His fingers moved, and the girl gasped. At once Marcus's hand came out to him.

"Great to see you again," Marcus said. "How are you?"

"Fine," said Craig, "Everything's fine. So far. Let's get on with the match, shall we?"

They went inside the building then, through a low, cool bar to the gun room, where Kaplan signed for two guns and ammunition, then picked up one gun as Craig took up the other. With the gun in his hands, Kaplan changed at once. The gun was something he knew; it gave him confidence, even courage.

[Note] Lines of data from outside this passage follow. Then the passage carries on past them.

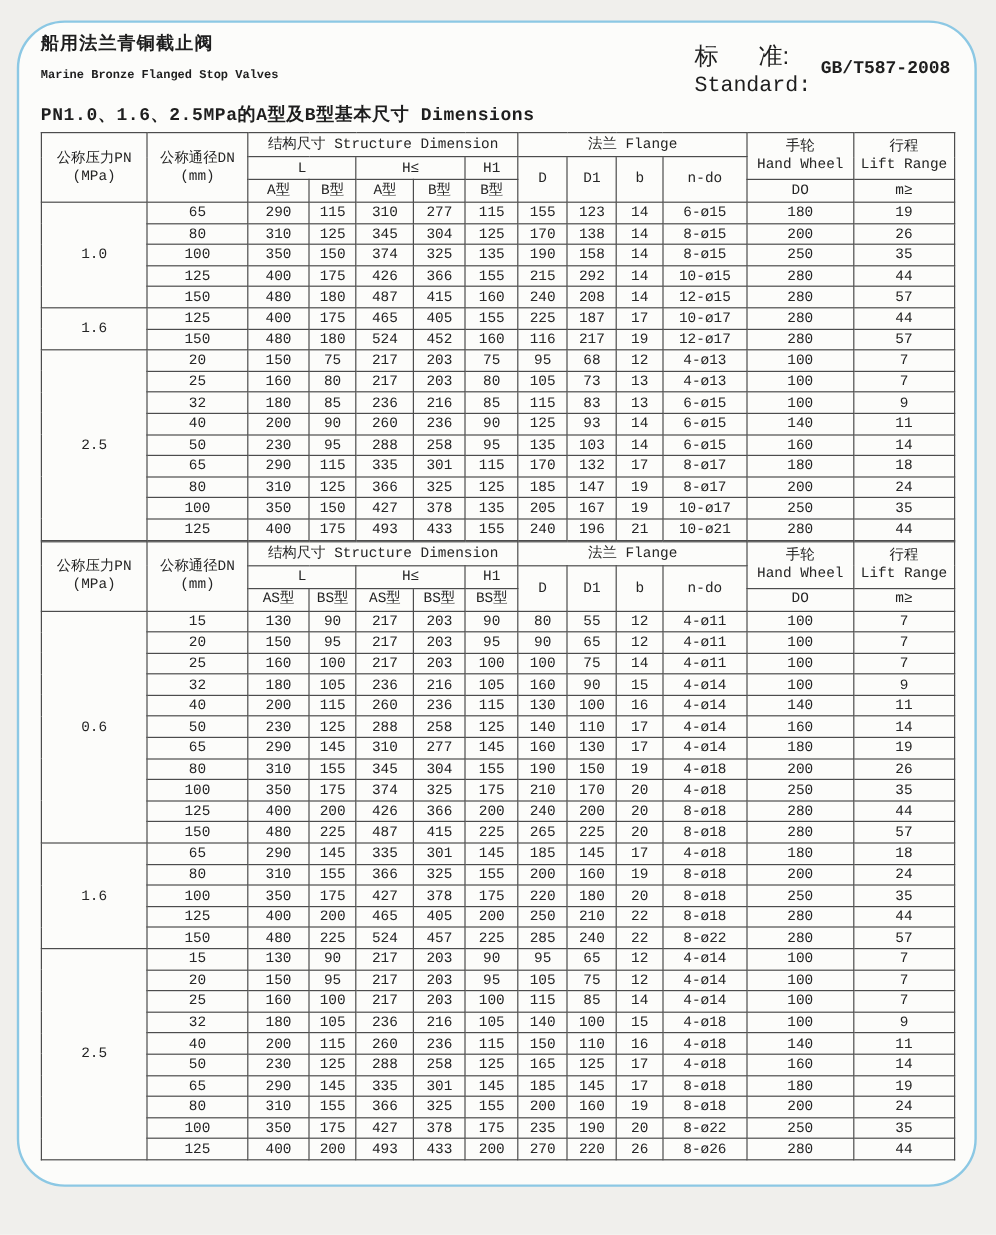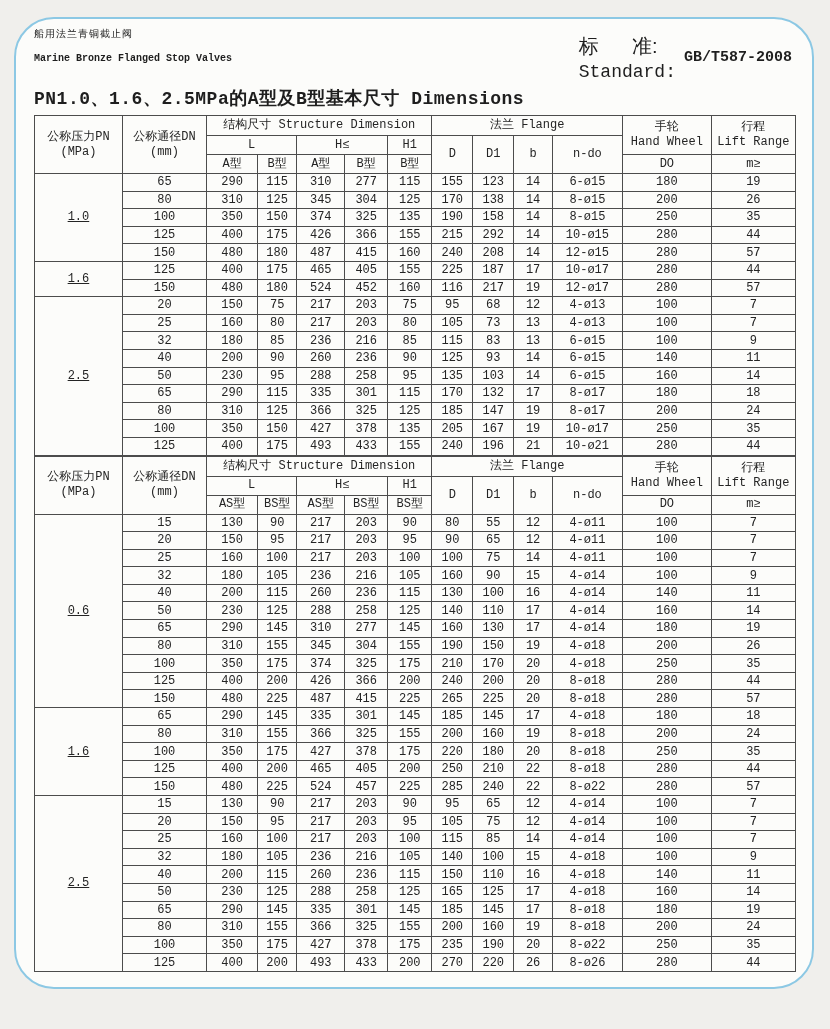"船用法兰青铜截止阀" .title-zh { font-size: 10px -> 15px; font-weight: normal -> bold }
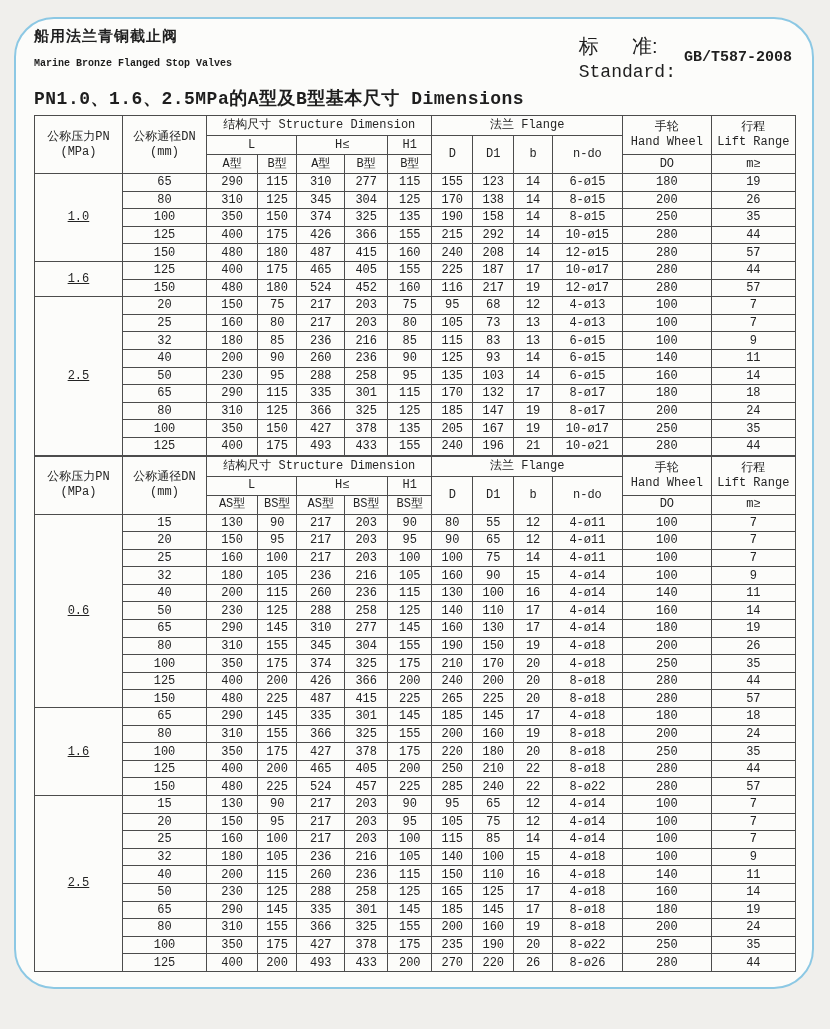"PN1.0、1.6、2.5MPa的A型及B型基本尺寸 Dimensions" .section-title { font-size: 18px -> 15px }
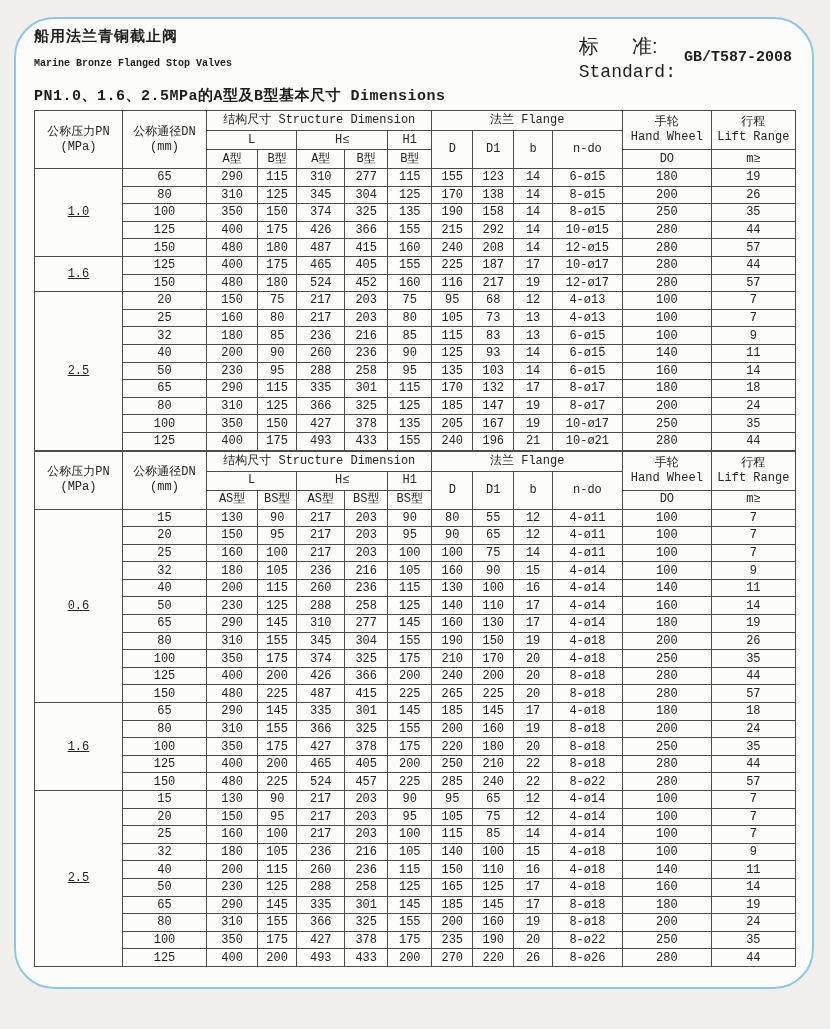"1.0" td.pn-cell { text-decoration: underline -> none }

Craig said, "You walk ahead, Miriam. Lead the way while Marcus and I talk."

She did as he bade her at once, without question, and Craig followed, the shotgun under his arm, English style, the muzzle aimed at a point behind her feet, but Marcus knew, capable of tilting to her back in less than a second. He had been warned about shotgun wounds, knew what they could do to her at such close range. His courage receded.